Challenges and Tips for Mastering Dynamic Programming

Ah, every hero has their kryptonite, right? Let’s uncover some challenges in mastering Dynamic Programming and how to conquer them like a pro! 🦸‍♂️

• Identifying Optimal Substructure : Sometimes the forest (complex problem) is so dense that you can’t see the trees (optimal substructure). Mastering Dynamic Programming involves honing your detective skills to spot these crucial patterns. Sherlock, who? 🕵️
• Handling State Transitions efficiently : It’s like switching gears in a Formula 1 race. Efficiently transitioning between states is key to zipping through problems with ease. Rev up those mental engines and zoom past any hurdles! 🏎️

Overall, Mastering Dynamic Programming Like a Pro! 🚀

So, there you have it, folks! Dynamic Programming, the unsung hero of problem-solving, ready to tackle any challenge with finesse. Remember, practice makes perfect, and with a dash of determination and a sprinkle of creativity, you’ll be mastering Dynamic Programming like a seasoned pro in no time! 💪

Thanks for tuning in, and remember: Keep coding, keep smiling, and embrace the dynamic journey ahead! 🌟

Stay Dynamically Awesome, Techies! 🚀👩‍💻

In closing, thanks a ton for joining me on this Dynamic Programming rollercoaster! 🎢 Keep shining bright and solving those tech puzzles like a boss! See you in the next coding adventure! ✨

Program Code – Dynamic Programming: Strategies for Solving Complex Problems Efficiently

Code Output: The 10th Fibonacci number is: 55

Code Explanation:

In the given dynamic programming example , we solve for the nth Fibonacci number, a popular problem showcasing the elegance and efficiency of the dynamic programming approach. The recursive nature of the Fibonacci sequence, where each number is the sum of the two preceding ones (excluding the first two numbers which are both considered as 1), makes it an ideal candidate for dynamic programming, particularly memoization.

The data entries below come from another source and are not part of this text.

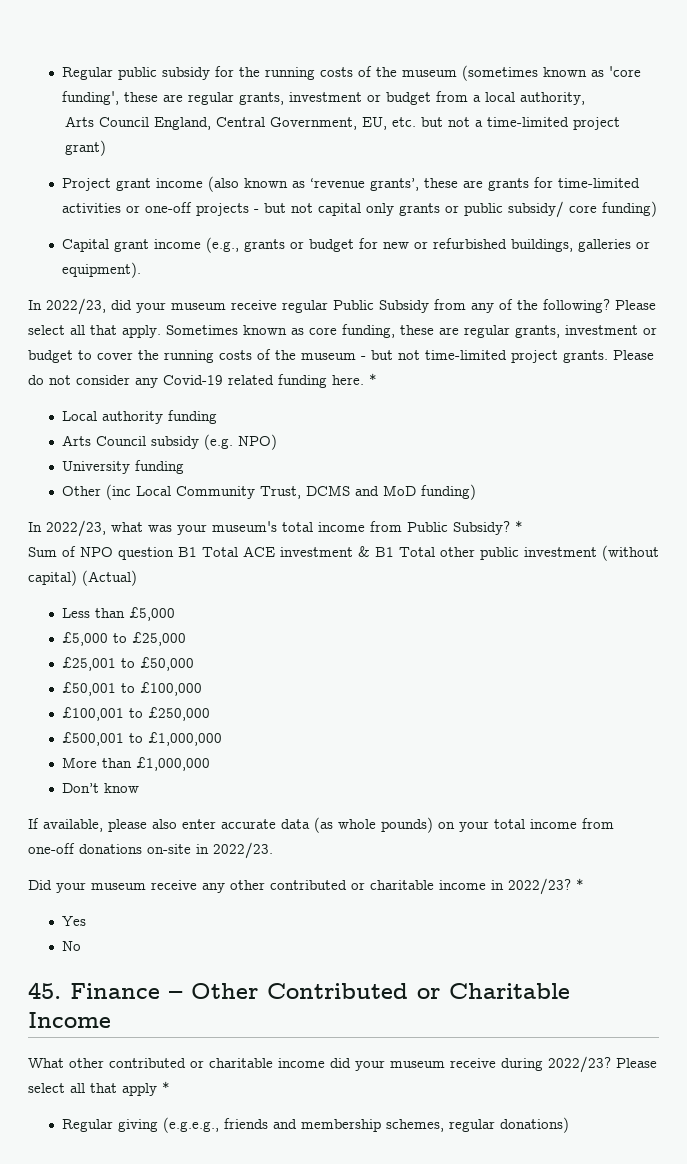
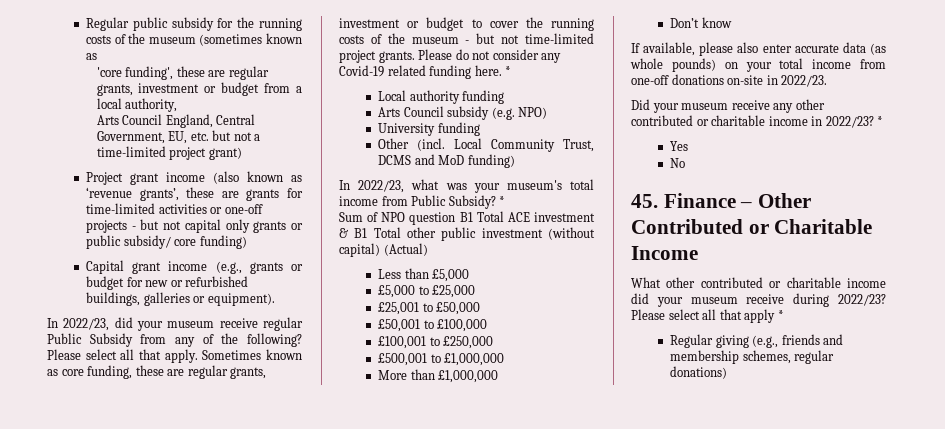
- Regular public subsidy for the running costs of the museum (sometimes known as 'core funding', these are regular grants, investment or budget from a local authority,
+ Regular public subsidy for the running costs of the museum (sometimes known as
+ 'core funding', these are regular grants, investment or budget from a local authority,
- Other (inc Local Community Trust, DCMS and MoD funding)
+ Other (incl. Local Community Trust, DCMS and MoD funding)
- Regular giving (e.g.e.g., friends and membership schemes, regular donations)
+ Regular giving (e.g., friends and membership schemes, regular donations)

The code defines a fibonacci function that takes two arguments: n , the position in the Fibonacci sequence whose value we want to find, and memo , a dictionary used as a cache to store the results of the Fibonacci numbers we’ve already computed.

At the function’s core, we employ a base case for when n is less than or equal to 2. For these cases, we simply return 1, as the first two Fibonacci numbers by definition are 1.

The true power and efficiency lie in the subsequent lines. Before plunging headlong into a recursive frenzy, we first check if our current n is in the memo . If it’s not, this means we haven’t computed it yet, and then we proceed to perform the recursive operations to calculate fibonacci(n-1) and fibonacci(n-2) . Crucially, we then store this computed value in memo[n] . This storage step is what saves us from the redundant work if we encounter the same n value again in our computations.

In essence, any subsequent calls for the same Fibonacci number won’t have to go through the recursion again; instead, they’ll directly fetch the result from our memo , dramatically reducing the time complexity from what would have been exponential in a naive recursive approach (O(2^n)) to O(n) in our dynamic programming approach.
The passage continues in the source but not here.